Required action: Type every record exactly as it appears.

Supplied material:
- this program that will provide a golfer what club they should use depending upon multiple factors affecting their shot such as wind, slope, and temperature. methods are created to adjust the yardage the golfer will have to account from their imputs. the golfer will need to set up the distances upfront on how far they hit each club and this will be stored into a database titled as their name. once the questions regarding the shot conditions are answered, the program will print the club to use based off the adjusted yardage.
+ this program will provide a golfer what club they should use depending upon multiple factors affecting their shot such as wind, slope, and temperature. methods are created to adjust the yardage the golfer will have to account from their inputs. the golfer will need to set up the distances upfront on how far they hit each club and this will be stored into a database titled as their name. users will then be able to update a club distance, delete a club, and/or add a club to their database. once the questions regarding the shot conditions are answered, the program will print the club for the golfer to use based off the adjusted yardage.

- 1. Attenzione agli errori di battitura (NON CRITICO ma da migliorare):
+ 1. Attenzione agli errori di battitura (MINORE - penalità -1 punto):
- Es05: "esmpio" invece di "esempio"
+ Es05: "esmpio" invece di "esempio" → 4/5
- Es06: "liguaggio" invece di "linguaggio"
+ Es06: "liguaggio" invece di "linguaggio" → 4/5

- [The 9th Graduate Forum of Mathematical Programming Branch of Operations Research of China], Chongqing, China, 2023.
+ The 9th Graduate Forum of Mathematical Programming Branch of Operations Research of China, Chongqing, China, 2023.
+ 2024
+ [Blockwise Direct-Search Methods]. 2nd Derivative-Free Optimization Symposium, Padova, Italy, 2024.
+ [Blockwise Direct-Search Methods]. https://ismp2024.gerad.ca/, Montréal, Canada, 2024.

Task output:
- this program that will provide a golfer what club they should use depending upon multiple factors affecting their shot such as wind, slope, and temperature. methods are created to adjust the yardage the golfer will have to account from their imputs. the golfer will need to set up the distances upfront on how far they hit each club and this will be stored into a database titled as their name. once the questions regarding the shot conditions are answered, the program will print the club to use based off the adjusted yardage.
+ this program will provide a golfer what club they should use depending upon multiple factors affecting their shot such as wind, slope, and temperature. methods are created to adjust the yardage the golfer will have to account from their inputs. the golfer will need to set up the distances upfront on how far they hit each club and this will be stored into a database titled as their name. users will then be able to update a club distance, delete a club, and/or add a club to their database. once the questions regarding the shot conditions are answered, the program will print the club for the golfer to use based off the adjusted yardage.

- 1. Attenzione agli errori di battitura (NON CRITICO ma da migliorare):
+ 1. Attenzione agli errori di battitura (MINORE - penalità -1 punto):
- Es05: "esmpio" invece di "esempio"
+ Es05: "esmpio" invece di "esempio" → 4/5
- Es06: "liguaggio" invece di "linguaggio"
+ Es06: "liguaggio" invece di "linguaggio" → 4/5

- [The 9th Graduate Forum of Mathematical Programming Branch of Operations Research of China], Chongqing, China, 2023.
+ The 9th Graduate Forum of Mathematical Programming Branch of Operations Research of China, Chongqing, China, 2023.
+ 2024
+ [Blockwise Direct-Search Methods]. 2nd Derivative-Free Optimization Symposium, Padova, Italy, 2024.
+ [Blockwise Direct-Search Methods]. https://ismp2024.gerad.ca/, Montréal, Canada, 2024.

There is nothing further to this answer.